[Front-end code edit data]
= = = =

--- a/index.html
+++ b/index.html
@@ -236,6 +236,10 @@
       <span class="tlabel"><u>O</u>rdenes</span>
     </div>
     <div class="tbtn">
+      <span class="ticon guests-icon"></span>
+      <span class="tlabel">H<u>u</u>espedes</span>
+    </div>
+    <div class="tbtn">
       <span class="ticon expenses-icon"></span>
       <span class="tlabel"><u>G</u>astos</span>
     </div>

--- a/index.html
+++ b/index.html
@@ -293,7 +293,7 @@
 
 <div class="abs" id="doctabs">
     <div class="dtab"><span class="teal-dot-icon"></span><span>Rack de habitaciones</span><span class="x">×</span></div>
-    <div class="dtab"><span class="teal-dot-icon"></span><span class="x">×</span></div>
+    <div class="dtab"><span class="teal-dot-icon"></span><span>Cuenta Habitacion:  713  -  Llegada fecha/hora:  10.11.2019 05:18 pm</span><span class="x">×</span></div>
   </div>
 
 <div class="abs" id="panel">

= = = =

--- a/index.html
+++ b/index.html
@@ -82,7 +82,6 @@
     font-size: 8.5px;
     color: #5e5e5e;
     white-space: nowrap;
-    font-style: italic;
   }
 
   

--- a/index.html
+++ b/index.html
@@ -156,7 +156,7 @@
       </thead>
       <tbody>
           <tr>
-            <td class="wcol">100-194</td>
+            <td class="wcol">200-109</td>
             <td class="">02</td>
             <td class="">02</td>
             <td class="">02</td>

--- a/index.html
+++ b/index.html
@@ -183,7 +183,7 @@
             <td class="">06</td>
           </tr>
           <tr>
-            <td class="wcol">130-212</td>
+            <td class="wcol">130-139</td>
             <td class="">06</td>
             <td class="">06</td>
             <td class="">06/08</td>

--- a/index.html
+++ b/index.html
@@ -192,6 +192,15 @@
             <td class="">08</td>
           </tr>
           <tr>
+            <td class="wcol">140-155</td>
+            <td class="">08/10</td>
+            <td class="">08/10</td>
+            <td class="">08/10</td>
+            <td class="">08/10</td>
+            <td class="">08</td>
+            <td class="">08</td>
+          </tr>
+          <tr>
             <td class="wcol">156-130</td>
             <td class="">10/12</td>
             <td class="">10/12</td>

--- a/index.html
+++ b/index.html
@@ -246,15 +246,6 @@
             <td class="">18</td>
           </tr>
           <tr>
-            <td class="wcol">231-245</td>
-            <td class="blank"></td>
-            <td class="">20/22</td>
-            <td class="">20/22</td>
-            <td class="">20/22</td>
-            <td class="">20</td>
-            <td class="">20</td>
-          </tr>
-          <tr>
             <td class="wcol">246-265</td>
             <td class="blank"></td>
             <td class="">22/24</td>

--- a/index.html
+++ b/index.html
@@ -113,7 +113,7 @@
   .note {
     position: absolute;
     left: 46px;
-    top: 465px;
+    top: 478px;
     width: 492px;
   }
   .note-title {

= = = =

WHAT NEEDS TO BE DONE: For the word "dtab", find every line in the data that holds it and copy that line.

ANSWER FOR THIS EXERCISE:
     <div class="dtab"><span class="teal-dot-icon"></span><span>Rack de habitaciones</span><span class="x">×</span></div>
-    <div class="dtab"><span class="teal-dot-icon"></span><span class="x">×</span></div>
+    <div class="dtab"><span class="teal-dot-icon"></span><span>Cuenta Habitacion:  713  -  Llegada fecha/hora:  10.11.2019 05:18 pm</span><span class="x">×</span></div>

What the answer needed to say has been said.